He heard a chuckle at the other end. Evidently the footman's description of Mr. Rouper as agitated was not far-fetched.

"There's an old well at the back of Longford Manor, and one of the local police, who was nosing round the grounds this morning, turned up the cover and put the light of his lamp down. What do you think we found?"

Donald could guess, but he did not advance an opinion.

"A printing press and plates—the complete plant of a forged note factory! And we've got the evidence of the gardener's son. He was up at the house the night before the murder to collect empty milk bottles from the kitchen, and saw Clifton carrying something in the direction of the well."

"Does Bourke know?"

Again a delighted chuckle.

"No. The two men he left down here were away in the village, making inquiries. But of course he'll know later in the day. I've got workmen down the well now, and practically all the stuff is up."
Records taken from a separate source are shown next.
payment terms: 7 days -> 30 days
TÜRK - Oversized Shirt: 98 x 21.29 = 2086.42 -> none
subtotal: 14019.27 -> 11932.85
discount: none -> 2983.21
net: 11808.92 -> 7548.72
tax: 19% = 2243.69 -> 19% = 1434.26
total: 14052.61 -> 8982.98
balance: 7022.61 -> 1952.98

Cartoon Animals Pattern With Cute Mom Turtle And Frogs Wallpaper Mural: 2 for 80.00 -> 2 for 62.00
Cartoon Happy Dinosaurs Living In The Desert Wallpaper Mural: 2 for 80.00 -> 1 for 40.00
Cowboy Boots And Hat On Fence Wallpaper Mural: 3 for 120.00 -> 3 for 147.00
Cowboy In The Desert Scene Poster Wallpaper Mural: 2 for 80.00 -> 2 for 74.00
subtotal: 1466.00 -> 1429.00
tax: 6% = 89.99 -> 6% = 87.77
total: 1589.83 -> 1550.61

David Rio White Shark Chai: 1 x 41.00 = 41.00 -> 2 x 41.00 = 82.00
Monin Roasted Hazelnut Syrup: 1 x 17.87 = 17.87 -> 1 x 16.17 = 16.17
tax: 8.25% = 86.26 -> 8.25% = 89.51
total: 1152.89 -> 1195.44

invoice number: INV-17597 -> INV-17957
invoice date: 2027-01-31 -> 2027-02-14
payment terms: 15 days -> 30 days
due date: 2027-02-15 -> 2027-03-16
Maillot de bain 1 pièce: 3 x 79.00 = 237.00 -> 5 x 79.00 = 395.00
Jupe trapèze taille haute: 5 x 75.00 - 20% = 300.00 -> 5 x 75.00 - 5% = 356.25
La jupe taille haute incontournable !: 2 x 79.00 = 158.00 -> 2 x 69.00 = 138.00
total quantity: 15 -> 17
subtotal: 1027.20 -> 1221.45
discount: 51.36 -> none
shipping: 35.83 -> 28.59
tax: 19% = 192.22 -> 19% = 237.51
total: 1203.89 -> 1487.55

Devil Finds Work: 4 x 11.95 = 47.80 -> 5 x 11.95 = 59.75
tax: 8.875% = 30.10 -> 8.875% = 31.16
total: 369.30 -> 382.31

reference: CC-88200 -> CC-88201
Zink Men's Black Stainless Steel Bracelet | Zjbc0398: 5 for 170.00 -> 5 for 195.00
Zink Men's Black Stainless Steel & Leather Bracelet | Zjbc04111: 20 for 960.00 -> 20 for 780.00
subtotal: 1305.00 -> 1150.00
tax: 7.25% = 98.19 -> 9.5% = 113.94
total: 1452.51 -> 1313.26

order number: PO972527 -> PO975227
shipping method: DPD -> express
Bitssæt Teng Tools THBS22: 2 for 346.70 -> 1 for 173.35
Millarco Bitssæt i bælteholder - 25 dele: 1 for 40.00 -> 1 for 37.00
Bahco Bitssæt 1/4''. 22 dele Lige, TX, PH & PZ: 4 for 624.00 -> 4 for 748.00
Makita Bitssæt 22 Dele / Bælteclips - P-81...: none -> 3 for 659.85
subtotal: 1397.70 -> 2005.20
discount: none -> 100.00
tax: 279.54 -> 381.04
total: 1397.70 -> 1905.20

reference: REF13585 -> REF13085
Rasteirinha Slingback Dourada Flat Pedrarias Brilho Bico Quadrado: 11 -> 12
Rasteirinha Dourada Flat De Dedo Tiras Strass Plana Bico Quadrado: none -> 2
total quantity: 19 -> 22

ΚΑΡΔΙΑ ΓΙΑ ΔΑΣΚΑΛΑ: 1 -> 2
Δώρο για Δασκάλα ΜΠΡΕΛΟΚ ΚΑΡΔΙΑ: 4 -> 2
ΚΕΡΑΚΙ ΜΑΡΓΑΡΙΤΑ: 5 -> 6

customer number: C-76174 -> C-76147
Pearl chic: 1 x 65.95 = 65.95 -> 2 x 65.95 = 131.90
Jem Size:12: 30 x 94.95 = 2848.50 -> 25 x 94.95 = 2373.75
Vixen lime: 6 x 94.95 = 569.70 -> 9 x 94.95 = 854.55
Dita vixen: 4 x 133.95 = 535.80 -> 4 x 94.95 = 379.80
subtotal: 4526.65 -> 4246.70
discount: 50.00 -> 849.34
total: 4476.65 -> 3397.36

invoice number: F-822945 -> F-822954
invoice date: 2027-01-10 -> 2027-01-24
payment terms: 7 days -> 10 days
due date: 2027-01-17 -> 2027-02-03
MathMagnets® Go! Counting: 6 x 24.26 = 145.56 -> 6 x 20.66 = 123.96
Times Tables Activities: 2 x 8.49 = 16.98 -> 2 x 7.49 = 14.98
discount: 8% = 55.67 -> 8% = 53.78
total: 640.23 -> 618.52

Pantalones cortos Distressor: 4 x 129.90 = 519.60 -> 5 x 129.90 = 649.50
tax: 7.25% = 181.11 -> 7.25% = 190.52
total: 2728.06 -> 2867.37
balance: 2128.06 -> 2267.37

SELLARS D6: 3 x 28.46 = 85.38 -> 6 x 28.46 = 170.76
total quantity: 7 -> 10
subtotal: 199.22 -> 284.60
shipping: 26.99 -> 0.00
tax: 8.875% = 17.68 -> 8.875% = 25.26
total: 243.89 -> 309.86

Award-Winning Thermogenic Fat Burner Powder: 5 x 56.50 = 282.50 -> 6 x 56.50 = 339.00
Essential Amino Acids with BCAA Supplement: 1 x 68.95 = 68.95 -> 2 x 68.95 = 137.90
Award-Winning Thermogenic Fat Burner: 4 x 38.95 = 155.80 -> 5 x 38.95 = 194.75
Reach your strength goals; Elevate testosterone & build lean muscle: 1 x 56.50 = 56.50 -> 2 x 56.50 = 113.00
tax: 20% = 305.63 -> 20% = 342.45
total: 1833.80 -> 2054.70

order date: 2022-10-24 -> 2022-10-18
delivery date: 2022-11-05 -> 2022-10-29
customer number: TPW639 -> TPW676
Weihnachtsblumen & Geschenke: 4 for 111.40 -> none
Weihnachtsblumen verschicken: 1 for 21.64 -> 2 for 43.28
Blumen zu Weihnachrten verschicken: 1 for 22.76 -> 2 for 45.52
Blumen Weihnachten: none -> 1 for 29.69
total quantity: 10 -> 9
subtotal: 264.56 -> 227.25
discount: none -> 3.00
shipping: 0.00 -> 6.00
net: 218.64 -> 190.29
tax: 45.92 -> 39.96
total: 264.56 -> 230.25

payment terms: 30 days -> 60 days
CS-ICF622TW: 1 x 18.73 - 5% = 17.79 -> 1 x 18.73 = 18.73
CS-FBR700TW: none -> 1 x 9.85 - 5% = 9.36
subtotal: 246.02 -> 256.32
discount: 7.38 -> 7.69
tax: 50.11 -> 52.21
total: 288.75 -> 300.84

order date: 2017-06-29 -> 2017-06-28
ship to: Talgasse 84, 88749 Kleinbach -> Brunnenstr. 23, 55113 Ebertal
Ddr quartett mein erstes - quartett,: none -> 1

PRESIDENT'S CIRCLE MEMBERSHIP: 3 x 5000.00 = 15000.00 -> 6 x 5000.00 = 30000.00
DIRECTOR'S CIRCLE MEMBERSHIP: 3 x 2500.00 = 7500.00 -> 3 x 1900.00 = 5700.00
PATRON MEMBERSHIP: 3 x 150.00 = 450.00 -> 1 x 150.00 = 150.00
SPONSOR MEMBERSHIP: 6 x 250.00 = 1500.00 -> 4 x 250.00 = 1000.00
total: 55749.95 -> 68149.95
Donald hung up the phone with a smile upon his thin lips. He was not quite certain whether this discovery would help him or be a handicap.

Passing into his laboratory, he opened a little safe which stood in one corner, unlocked a drawer and took out the folded page of a newspaper. He brought this to his study and inserted it into an envelope. At this crisis he must leave nothing to chance. At any moment Bourke might arrive, armed with authority to examine every paper, every secret possession he had. There was only one place for that torn page of a country newspaper twenty-five years old, and that was in the strong room of his lawyer.

He scribbled on the envelope "Private. To go with my documents and not to be opened," and, putting the envelope in a larger one, sealed it down. He was doing this when Marjorie came in.

"Are you busy?" she asked. "I've been thinking about what I told Jane—trying to remember every word, and how she took it. Donald, you're not making a mistake about her, are you?"

"What do you mean?" he asked.

"She's no fool, and I don't think she's going to be as easy as you think. If I were you, I shouldn't count on her being indifferent as to what happens to Peter. She's fond of him."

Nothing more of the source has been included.